The code also relies heavily on inlining (-compile({inline, [...]})) to keep things both readable and fast: each operation branches across multiple node sizes, and dispatching the contents of a node through function calls would mean passing many arguments. Inlining allows separation of concerns without paying for the dispatch.

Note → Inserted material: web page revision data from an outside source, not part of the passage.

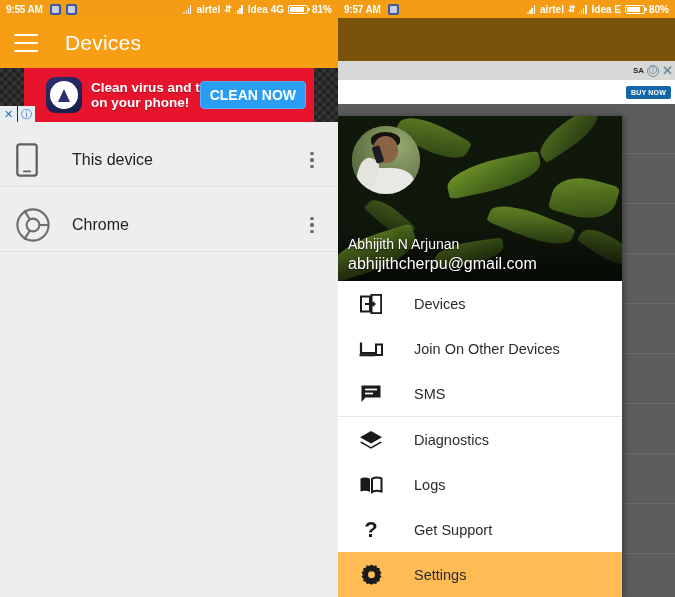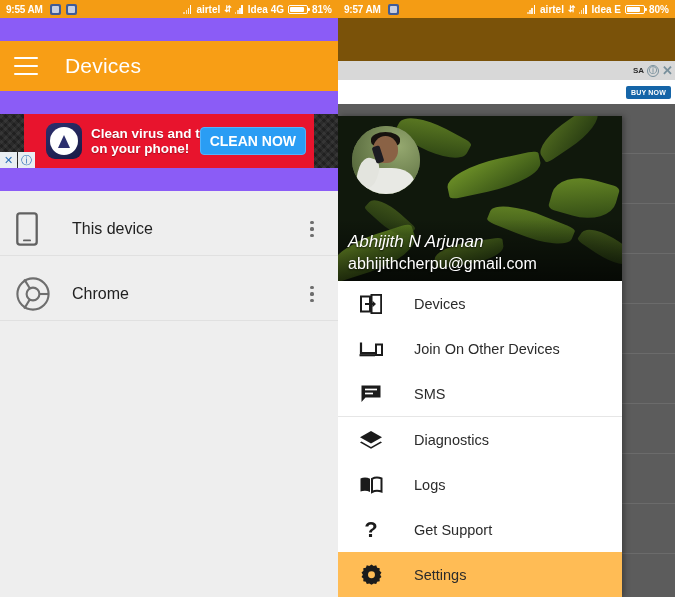"9:55 AM" .panel-left { background: #8b5cf6 -> #a21caf; gap: 23px -> none }
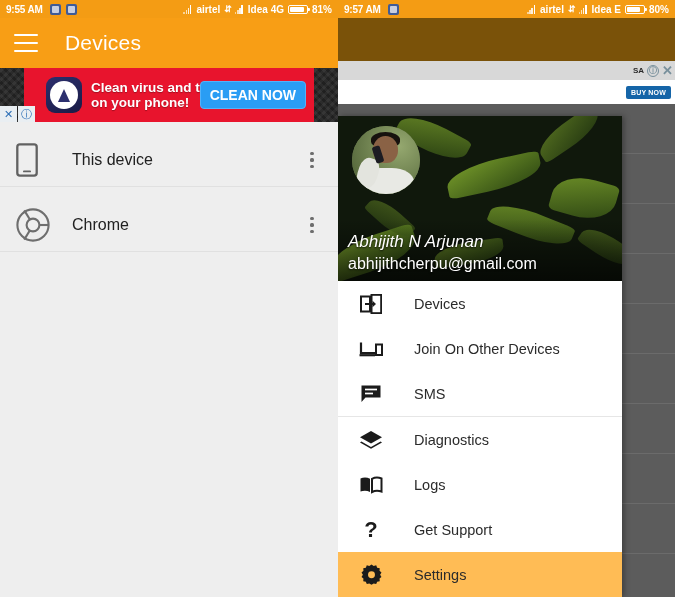"Abhijith N Arjunan" .dh-name { font-size: 17px -> 14px; font-style: italic -> none }
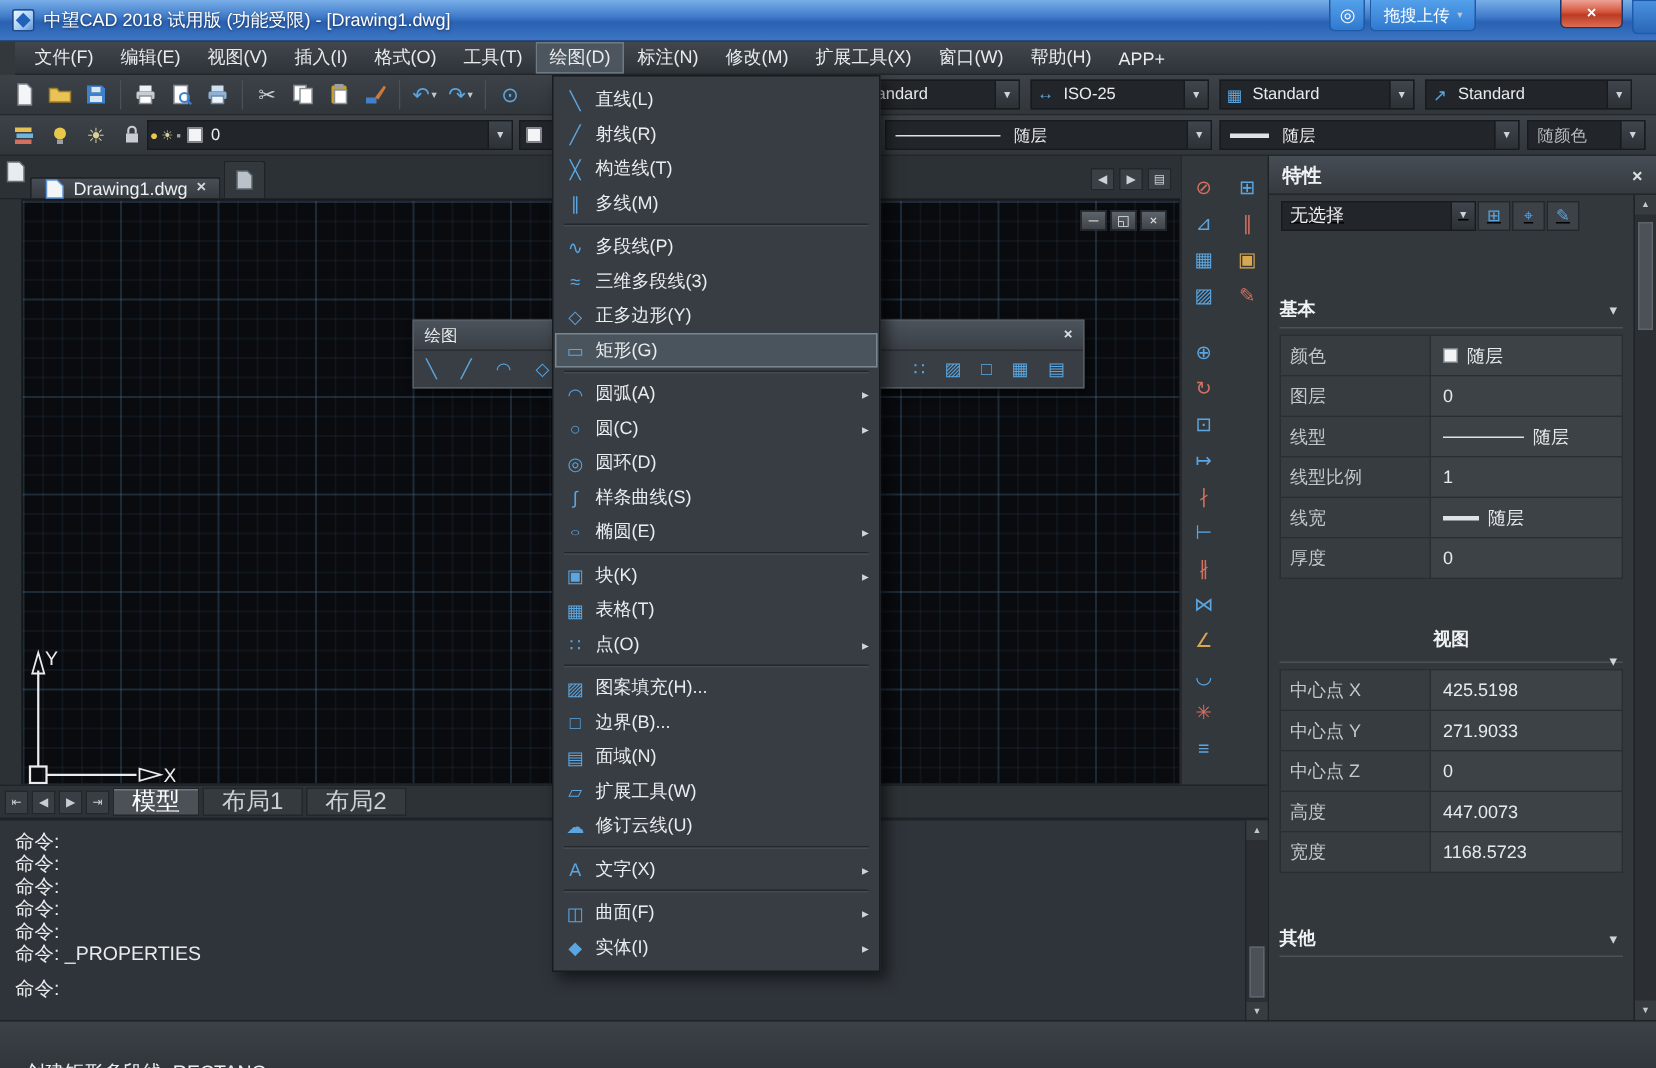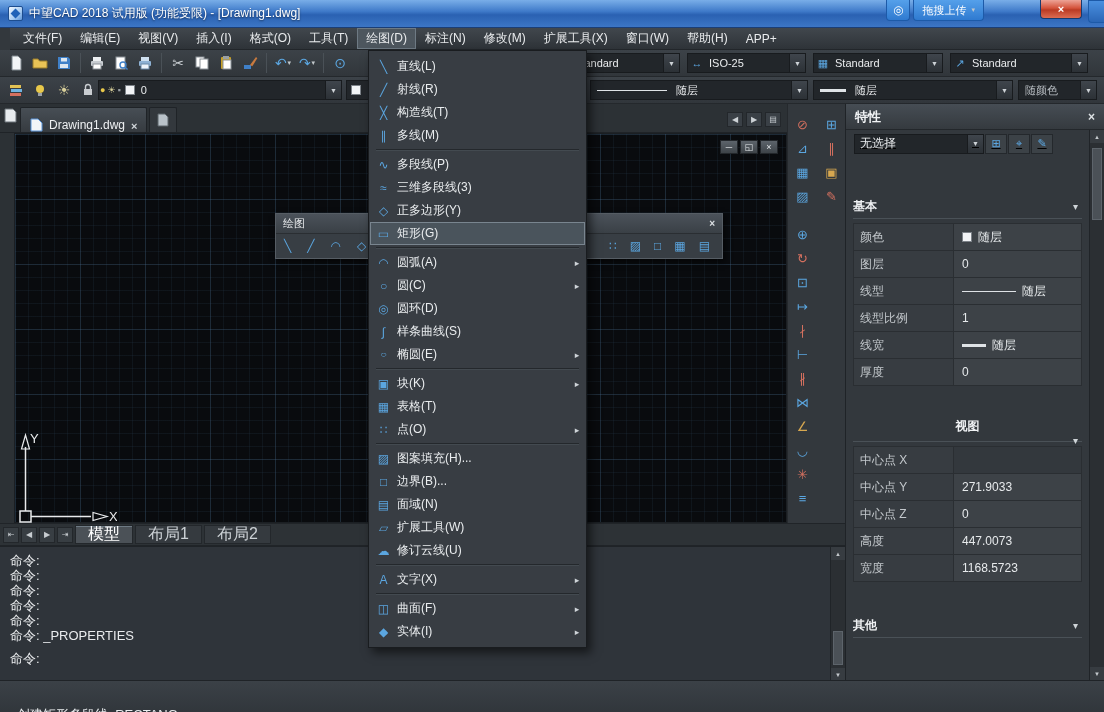"Drawing1.dwg" .dtab { align-items: flex-end -> flex-start; height: 25px -> 14px }
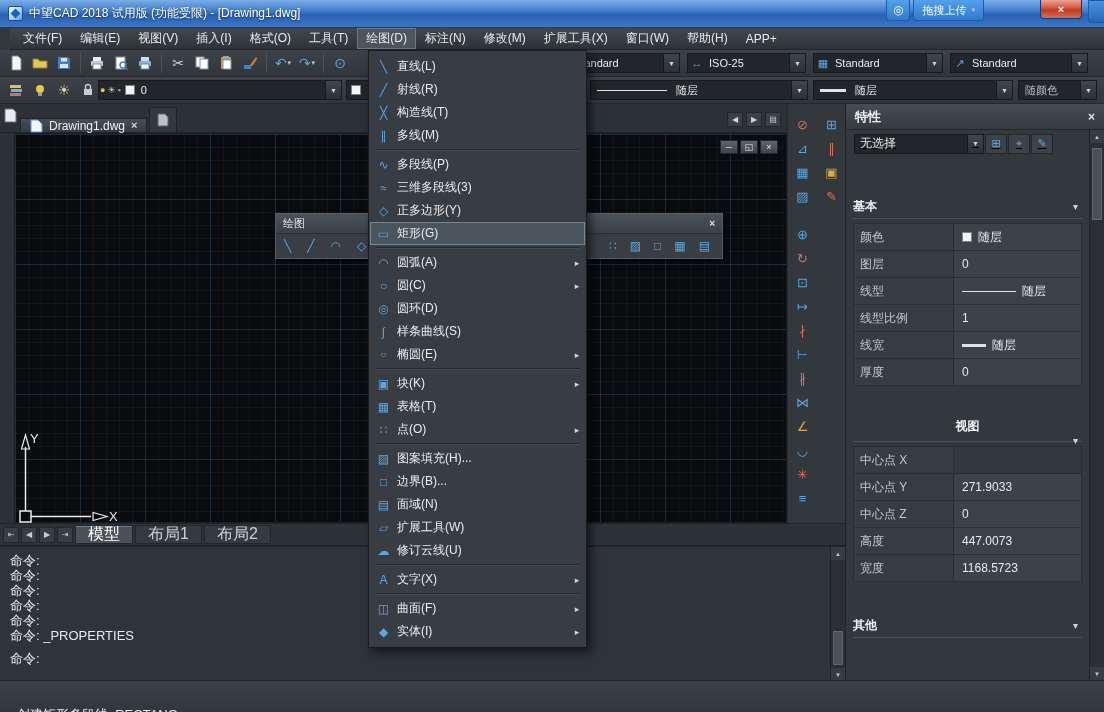"425.5198" span.pval { html: none -> <span> <span>425.5198</span> </span> }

The cost is visible in compiled module sizes — the node modules are significantly larger than their stdlib counterparts:

Module .beam size
gb_sets 34K
gb_trees 22K
xb5_sets_node 96K
xb5_trees_node 136K
xb5_bag_node 128K

License

MIT License

Copyright (c) 2025-2026 Guilherme Andrade

Permission is hereby granted, free of charge, to any person obtaining a copy of this software and associated documentation files (the "Software"), to deal in the Software without restriction, including without limitation the rights to use, copy, modify, merge, publish, distribute, sublicense, and/or sell copies of the Software, and to permit persons to whom the Software is furnished to do so, subject to the following conditions:

The above copyright notice and this permission notice shall be included in all copies or substantial portions of the Software.

THE SOFTWARE IS PROVIDED "AS IS", WITHOUT WARRANTY OF ANY KIND, EXPRESS OR IMPLIED, INCLUDING BUT NOT LIMITED TO THE WARRANTIES OF MERCHANTABILITY, FITNESS FOR A PARTICULAR PURPOSE AND NONINFRINGEMENT. IN NO EVENT SHALL THE AUTHORS OR COPYRIGHT HOLDERS BE LIABLE FOR ANY CLAIM, DAMAGES OR OTHER LIABILITY, WHETHER IN AN ACTION OF CONTRACT, TORT OR OTHERWISE, ARISING FROM, OUT OF OR IN CONNECTION WITH THE SOFTWARE OR THE USE OR OTHER DEALINGS IN THE SOFTWARE.